Supplied material:
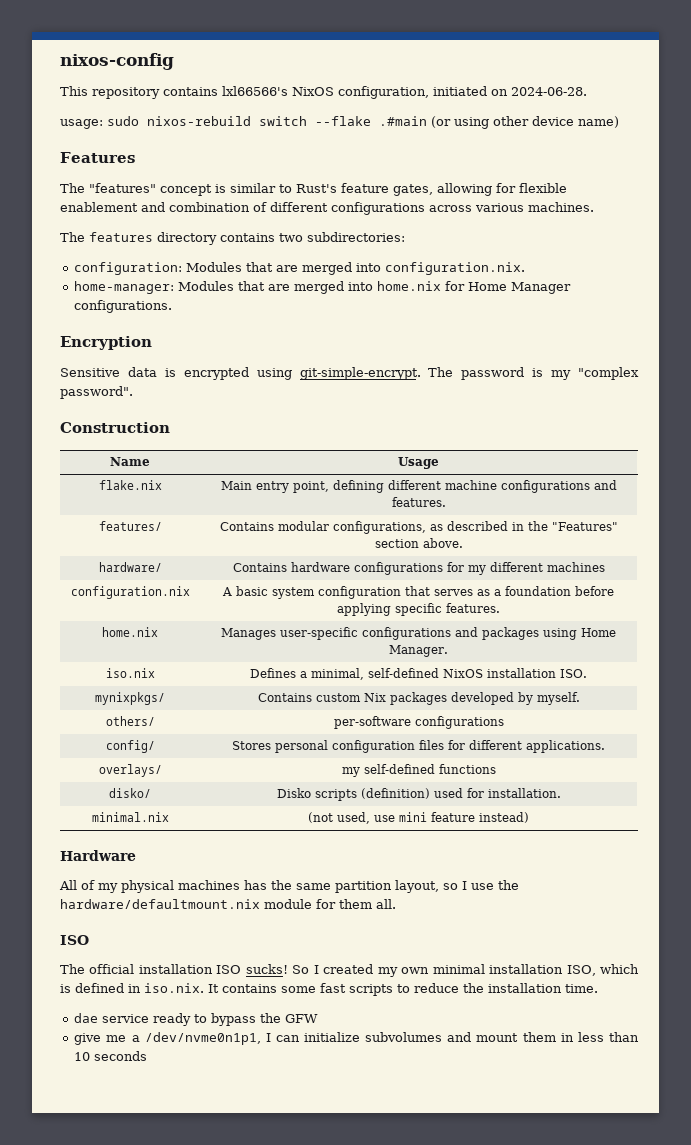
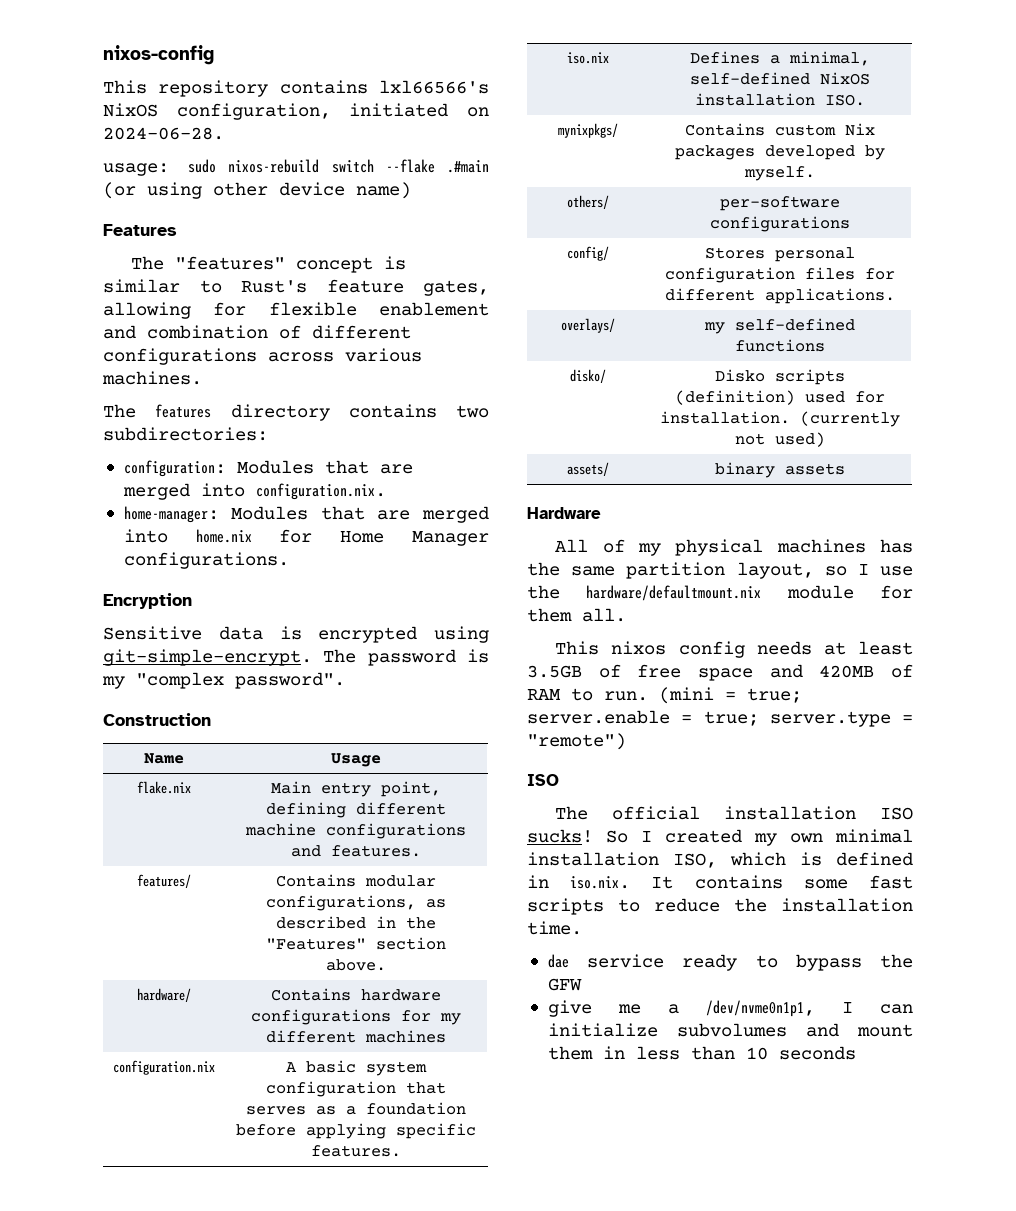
- home.nix | Manages user-specific configurations and packages using Home Manager.
- disko/ | Disko scripts (definition) used for installation.
- minimal.nix | (not used, use mini feature instead)
+ disko/ | Disko scripts (definition) used for installation. (currently not used)
+ assets/ | binary assets
+ This nixos config needs at least 3.5GB of free space and 420MB of RAM to run. (mini = true; server.enable = true; server.type = "remote")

Goal of the exercise:
What's needed is an exact copy of every entry, free of pictures.

Output of the task:
- home.nix | Manages user-specific configurations and packages using Home Manager.
- disko/ | Disko scripts (definition) used for installation.
- minimal.nix | (not used, use mini feature instead)
+ disko/ | Disko scripts (definition) used for installation. (currently not used)
+ assets/ | binary assets
+ This nixos config needs at least 3.5GB of free space and 420MB of RAM to run. (mini = true; server.enable = true; server.type = "remote")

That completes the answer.